Aspect ratio-dependent dual-regulation of the tumor immune microenvironment against osteosarcoma by hydroxyapatite nanoparticles

肿瘤微环境 免疫系统 材料科学 细胞毒性 癌症研究 分子生物学 生物物理学 化学 生物 免疫学 生物化学 体外
作者
Hongfeng Wu,Ruiqi Wang,Shu Li,Siyu Chen,Shuo Liu,Xiangfeng Li,Xiao Yang,Qin Zeng,Yong Zhou,Xiangdong Zhu,Kai Zhang,Chongqi Tu,Xingdong Zhang
出处
期刊:Acta Biomaterialia [Elsevier BV]
卷期号:170: 427-441 被引量:14
标识
DOI:10.1016/j.actbio.2023.08.046
摘要

Accumulating studies demonstrated that hydroxyapatite nanoparticles (HANPs) showed a selective anti-tumor effect, making them a good candidate for osteosarcoma (OS) treatment. However, the capacity of HANPs with different aspect ratios to regulate tumor immune microenvironment (TIM) was scarcely reported before. To explore it, the three HANPs with aspect ratios from 1.86 to 6.25 were prepared by wet chemical method. After a 24 or 72 h-exposure of OS UMR106 cells or macrophages to the nanoparticles, the tumor cells exhibited immunogenic cell death (ICD) indicated by the increased production of calreticulin (CRT), adenosine triphosphate (ATP) and high mobility group box 1 (HMGB1), and macrophages were activated with the release of pro-inflammatory cytokines.

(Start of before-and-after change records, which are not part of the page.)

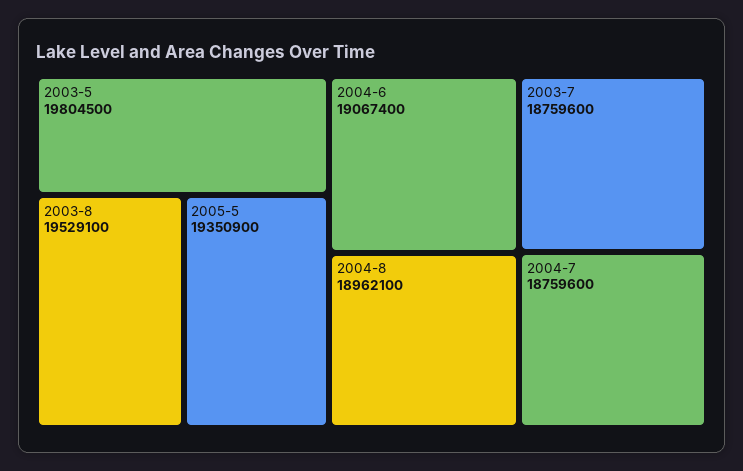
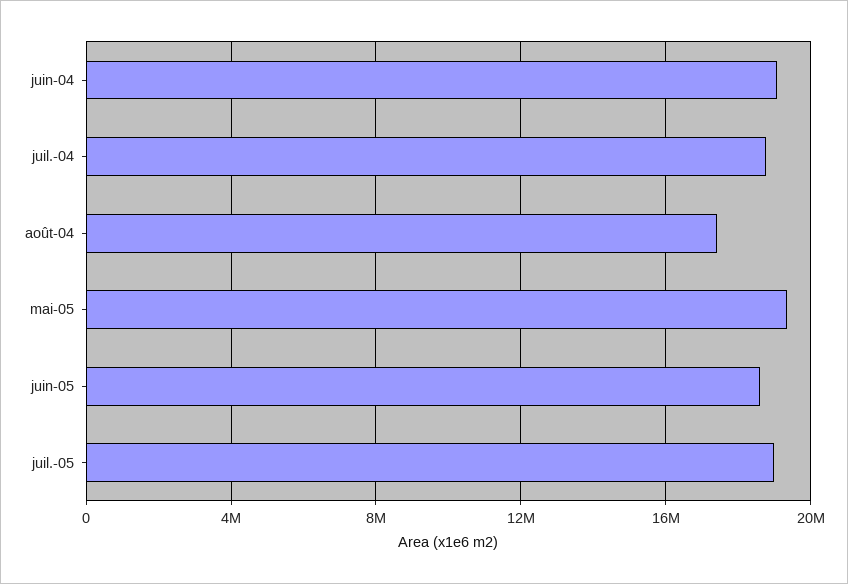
2003-5: 19804500 -> none
2003-8: 19529100 -> none
2004-8: 18962100 -> 17500000
2003-7: 18759600 -> none
juin-05: none -> 18500000
juil.-05: none -> 19000000

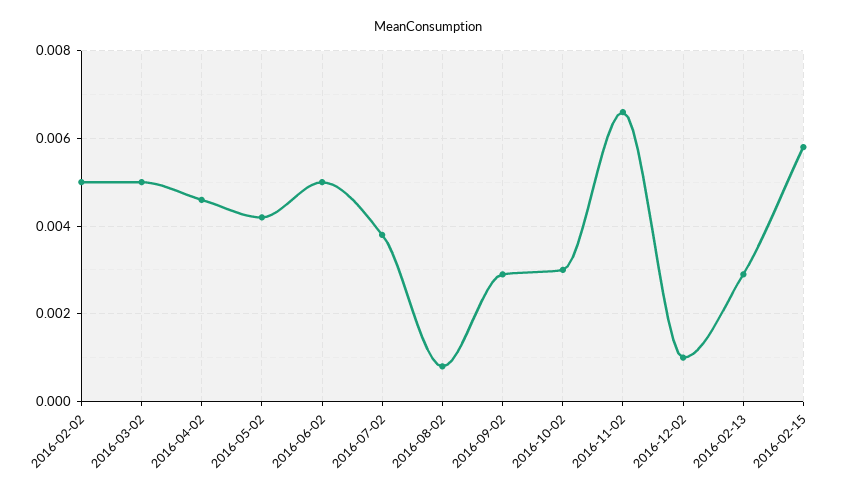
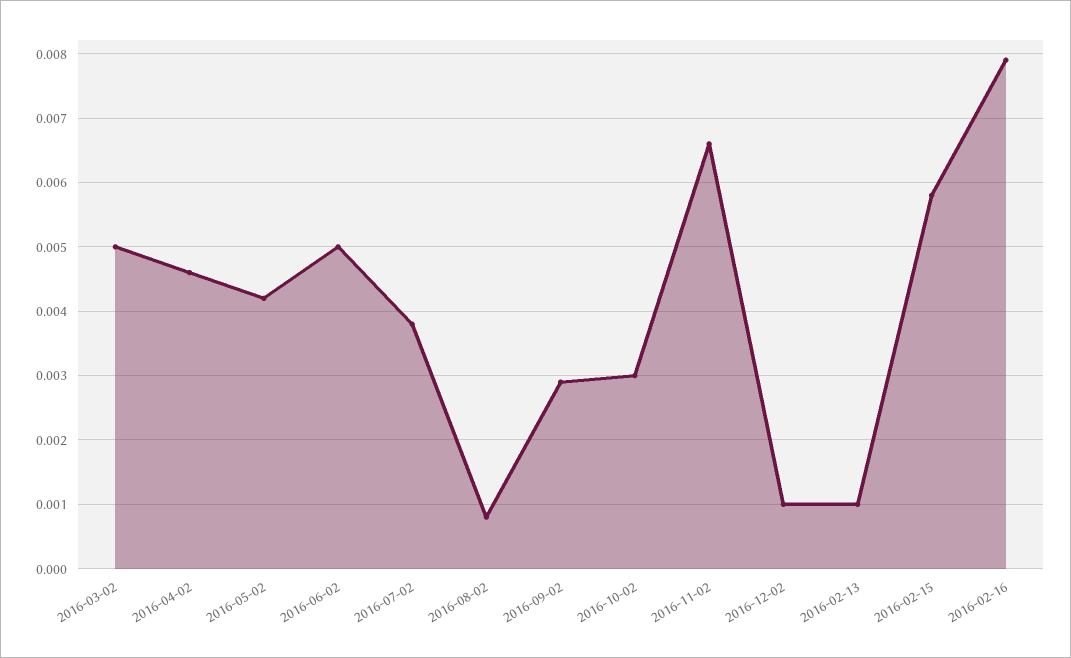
2016-02-02: 0.005 -> none
2016-02-13: 0.003 -> 0.001
2016-02-16: none -> 0.0079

Next, the beneficial crosstalk between tumor cells and macrophages generated in the presence of HANPs for improved anti-tumor immunity activation. In the OS-bearing cognate rat model, HANPs inhibited OS growth, which was positively correlated with CRT and HMGB1 expression, and macrophage polarization in the tumor tissues. Additionally, HANPs promoted CD8+ T cell infiltration into the tumor and systemic dendritic cell maturation. Particularly, HANPs bearing the highest aspect ratio exhibited the strongest immunomodulatory and anti-tumor function. This study suggested the potential of HANPs to be a safe and effective drug-free nanomaterial to control the TIM for OS therapy. STATEMENT OF SIGNIFICANCE: Emerging studies demonstrated that hydroxyapatite nanoparticles (HANPs) inhibited tumor cell proliferation and tumor growth. However, the underlying anti-tumor mechanism still remains unclear, and the capacity of HANPs without any other additive to regulate tumor immune microenvironment (TIM) was scarcely reported before. Herein, we demonstrated that HANPs, in an aspect ratio-dependent manner, showed the potential to delay the growth of osteosarcoma (OS) and to regulate TIM by promoting the invasion of CD8+ T cells and F4/80+ macrophages, and inducing immunogenic cell death (ICD) in tumors. This work revealed the new molecular mechanism for HANPs against OS, and suggested HANPs might be a novel ICD inducer for OS treatment.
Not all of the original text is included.